= Data for review =

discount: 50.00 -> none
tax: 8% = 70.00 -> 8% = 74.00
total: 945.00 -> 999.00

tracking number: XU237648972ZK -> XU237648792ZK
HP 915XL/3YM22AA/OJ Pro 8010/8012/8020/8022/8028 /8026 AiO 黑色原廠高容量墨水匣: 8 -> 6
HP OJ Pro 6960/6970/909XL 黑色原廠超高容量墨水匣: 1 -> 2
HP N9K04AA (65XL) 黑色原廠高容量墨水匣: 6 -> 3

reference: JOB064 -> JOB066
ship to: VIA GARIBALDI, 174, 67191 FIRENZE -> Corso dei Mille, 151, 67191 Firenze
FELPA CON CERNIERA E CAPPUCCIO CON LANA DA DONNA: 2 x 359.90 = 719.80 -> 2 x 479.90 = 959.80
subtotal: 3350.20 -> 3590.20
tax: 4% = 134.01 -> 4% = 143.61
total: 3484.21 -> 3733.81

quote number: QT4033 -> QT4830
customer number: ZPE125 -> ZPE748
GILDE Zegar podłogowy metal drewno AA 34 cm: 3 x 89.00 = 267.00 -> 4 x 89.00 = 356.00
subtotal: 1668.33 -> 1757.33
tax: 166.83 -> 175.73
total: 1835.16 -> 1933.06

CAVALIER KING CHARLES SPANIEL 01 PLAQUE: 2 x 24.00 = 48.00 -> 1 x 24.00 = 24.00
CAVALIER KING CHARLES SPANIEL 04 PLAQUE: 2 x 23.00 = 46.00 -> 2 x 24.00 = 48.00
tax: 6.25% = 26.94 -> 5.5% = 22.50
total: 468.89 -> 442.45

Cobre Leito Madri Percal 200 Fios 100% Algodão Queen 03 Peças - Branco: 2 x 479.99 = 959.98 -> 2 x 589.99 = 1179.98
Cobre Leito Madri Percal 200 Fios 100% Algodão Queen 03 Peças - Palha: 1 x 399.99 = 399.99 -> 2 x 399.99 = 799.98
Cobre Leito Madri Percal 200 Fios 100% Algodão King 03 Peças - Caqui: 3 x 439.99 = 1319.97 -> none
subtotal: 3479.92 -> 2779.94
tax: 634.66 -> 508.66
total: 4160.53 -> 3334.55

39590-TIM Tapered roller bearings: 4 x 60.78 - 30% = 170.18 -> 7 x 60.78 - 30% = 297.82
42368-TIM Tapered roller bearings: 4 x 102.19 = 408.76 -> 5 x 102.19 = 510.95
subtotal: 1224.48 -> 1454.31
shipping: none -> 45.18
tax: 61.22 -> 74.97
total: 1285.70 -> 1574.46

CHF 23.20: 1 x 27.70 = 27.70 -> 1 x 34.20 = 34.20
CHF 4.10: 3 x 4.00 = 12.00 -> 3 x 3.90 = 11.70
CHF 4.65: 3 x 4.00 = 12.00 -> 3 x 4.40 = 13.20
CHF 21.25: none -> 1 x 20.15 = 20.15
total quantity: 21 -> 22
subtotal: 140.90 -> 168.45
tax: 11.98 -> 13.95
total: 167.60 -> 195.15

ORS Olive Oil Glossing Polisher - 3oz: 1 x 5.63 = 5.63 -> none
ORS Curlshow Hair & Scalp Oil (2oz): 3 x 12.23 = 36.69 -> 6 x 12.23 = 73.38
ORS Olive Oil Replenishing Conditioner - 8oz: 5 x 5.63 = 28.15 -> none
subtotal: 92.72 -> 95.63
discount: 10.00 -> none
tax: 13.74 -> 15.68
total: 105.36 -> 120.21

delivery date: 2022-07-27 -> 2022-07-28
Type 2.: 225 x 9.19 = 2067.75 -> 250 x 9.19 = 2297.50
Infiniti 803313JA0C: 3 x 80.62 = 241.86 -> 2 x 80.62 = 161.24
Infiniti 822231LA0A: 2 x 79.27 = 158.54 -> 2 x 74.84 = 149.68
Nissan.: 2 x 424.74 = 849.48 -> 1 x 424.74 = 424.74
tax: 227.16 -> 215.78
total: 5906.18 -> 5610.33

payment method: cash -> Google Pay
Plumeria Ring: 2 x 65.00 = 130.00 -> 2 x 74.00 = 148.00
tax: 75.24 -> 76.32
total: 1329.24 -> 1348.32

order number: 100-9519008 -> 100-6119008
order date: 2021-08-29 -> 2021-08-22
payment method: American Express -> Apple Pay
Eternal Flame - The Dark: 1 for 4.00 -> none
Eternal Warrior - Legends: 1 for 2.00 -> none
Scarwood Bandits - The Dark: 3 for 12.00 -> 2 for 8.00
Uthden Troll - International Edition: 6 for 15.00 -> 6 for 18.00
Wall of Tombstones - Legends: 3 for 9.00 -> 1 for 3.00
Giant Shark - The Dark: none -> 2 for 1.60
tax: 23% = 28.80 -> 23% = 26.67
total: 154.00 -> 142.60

= What the exercise asks =
From the data above, output exactly the lines between the one containing "total: 1835.16 -> 1933.06" and the one containing "589.99 = 1179.98", counting both of them.

= Solution to the problem =
total: 1835.16 -> 1933.06

CAVALIER KING CHARLES SPANIEL 01 PLAQUE: 2 x 24.00 = 48.00 -> 1 x 24.00 = 24.00
CAVALIER KING CHARLES SPANIEL 04 PLAQUE: 2 x 23.00 = 46.00 -> 2 x 24.00 = 48.00
tax: 6.25% = 26.94 -> 5.5% = 22.50
total: 468.89 -> 442.45

Cobre Leito Madri Percal 200 Fios 100% Algodão Queen 03 Peças - Branco: 2 x 479.99 = 959.98 -> 2 x 589.99 = 1179.98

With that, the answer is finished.